Atualmente, há fontes de informação mais seguras e disseminadas do que há 30 anos fazendo com que todas as pessoas tenham conhecimento do desserviço prestado pela conduta de fazer os chamados “trotes” a estes órgãos que, diuturnamente, trabalham de maneira incansável para ajudar a manter a ordem, a segurança e a saúde da população, especialmente quando há ocorrência de acidentes ou situações mais graves e que demandem atendimento especializado.

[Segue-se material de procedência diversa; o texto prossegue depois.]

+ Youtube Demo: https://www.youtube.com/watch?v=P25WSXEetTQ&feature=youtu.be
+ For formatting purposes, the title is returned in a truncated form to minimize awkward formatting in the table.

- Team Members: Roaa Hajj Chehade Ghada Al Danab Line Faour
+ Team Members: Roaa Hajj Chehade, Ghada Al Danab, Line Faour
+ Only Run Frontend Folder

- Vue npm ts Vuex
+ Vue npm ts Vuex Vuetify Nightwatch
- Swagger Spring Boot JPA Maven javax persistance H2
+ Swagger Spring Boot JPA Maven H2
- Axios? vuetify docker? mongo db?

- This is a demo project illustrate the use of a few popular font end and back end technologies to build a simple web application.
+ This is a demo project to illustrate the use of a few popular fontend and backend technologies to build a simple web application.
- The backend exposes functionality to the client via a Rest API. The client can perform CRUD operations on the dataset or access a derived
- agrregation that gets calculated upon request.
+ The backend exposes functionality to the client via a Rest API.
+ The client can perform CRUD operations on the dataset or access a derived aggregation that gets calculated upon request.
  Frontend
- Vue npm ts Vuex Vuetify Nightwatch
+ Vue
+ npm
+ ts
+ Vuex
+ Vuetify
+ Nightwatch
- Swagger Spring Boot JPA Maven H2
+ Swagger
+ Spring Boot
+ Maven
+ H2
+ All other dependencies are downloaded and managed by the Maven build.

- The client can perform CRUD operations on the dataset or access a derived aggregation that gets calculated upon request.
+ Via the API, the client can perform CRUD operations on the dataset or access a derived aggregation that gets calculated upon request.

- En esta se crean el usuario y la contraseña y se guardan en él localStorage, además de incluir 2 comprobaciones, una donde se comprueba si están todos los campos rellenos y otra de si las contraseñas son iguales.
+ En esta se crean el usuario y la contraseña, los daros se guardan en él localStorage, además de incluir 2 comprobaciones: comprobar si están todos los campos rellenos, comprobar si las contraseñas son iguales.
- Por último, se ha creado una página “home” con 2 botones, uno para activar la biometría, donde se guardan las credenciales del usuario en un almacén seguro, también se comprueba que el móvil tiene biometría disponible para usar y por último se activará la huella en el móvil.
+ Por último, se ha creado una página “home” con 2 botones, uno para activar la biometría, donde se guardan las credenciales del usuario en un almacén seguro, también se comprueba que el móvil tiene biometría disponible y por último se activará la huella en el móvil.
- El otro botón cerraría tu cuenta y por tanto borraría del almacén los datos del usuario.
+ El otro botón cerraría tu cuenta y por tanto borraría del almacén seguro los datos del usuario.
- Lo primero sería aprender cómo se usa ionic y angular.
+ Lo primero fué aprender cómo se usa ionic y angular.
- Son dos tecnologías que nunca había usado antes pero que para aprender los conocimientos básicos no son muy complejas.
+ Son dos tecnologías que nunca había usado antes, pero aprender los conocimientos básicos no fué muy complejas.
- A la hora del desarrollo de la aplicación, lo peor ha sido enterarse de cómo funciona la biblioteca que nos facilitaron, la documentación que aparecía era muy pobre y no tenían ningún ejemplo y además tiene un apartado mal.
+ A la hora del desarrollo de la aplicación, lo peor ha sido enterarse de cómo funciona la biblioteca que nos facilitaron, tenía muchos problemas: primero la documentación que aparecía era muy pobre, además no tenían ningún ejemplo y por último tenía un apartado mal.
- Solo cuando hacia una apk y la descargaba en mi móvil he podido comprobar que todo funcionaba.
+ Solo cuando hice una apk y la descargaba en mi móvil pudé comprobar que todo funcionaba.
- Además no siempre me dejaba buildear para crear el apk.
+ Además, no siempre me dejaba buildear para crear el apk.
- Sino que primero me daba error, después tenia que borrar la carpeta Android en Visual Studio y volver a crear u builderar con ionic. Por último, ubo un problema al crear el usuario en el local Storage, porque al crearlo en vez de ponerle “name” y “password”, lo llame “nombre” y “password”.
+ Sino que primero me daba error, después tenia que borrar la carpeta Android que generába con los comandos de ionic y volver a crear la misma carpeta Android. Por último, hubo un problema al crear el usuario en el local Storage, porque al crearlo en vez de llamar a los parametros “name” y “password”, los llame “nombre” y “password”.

Araçatuba possuía, até o ano passado, quatro ambulâncias de atendimento no Samu (Serviço de Atendimento Móvel de Urgência) e a prefeitura anunciava a licitação de mais unidades para atender à população. Apesar de não ser o único serviço móvel de atendimento de urgências e emergências, o Samu é, juntamente com o resgate, de extrema importância à proteção da população da cidade que beira 200 mil habitantes.
Cada deslocamento conta com, pelo menos, um motorista, um socorrista e um médico. Essa estrutura tem um custo, e alto, e deve ser utilizada somente em casos importantes, onde há necessidade, não podendo ser alvo da ação de pessoas imaturas ou despreparadas que fazem brincadeira com um trabalho sério, que pode custar vidas, pois a central de regulação tem que avaliar a gravidade dos casos e a necessidade e priorizar de acordo com a urgência.
Ao solicitar deslocamento de ambulâncias, ou de qualquer outro serviço público de maneira irresponsável, o munícipe tira de outro a oportunidade de ser atendido mais prontamente e isso deve ser rastreado e punido. E é aí que entra o PL 58/2019, de autoria do vereador Gilberto Mantovani (PL), o Batata, punindo com multa e ressarcimento dos gastos tidos com a infração, dentre eles, custos pelo atendimento não realizado, pela identificação das chamadas e, também, do deslocamento da equipe até o local. Há, ainda, a possibilidade de ser responsabilizado civil e criminalmente pela falsa comunicação e pelas consequências que esta possa vir a causar. Passar trote em serviço telefônico de emergência é assumir o risco de desviar o foco para um atendimento real que pode ter consequências desastrosas.
O projeto seria inócuo não houvesse a absoluta certeza de que os trotes ainda ocorrem. Atualmente, com tantas tecnologias, não dá para imaginar que o autor desta brincadeira extremamente inconveniente ficará impune. Mais difícil ainda é acreditar que se chegou ao absurdo de ter a criação de uma lei municipal na tentativa de coibir algo que deveria ser debatido, principalmente, em casa, pois é questão de cidadania. Cabe aos pais, em primeiro lugar, orientar seus filhos sobre a importância destes serviços e, ainda, sobre a necessidade de que somente sejam acionados em momentos de necessidade. Por outro lado, quando não se tem o trabalho com a conscientização, forma-se adultos que acreditam que tais brincadeiras não têm consequências e agem como se crianças fossem, discando e mentindo. Agora é o momento de realizar campanhas, alertando sobre o problema e suas consequências.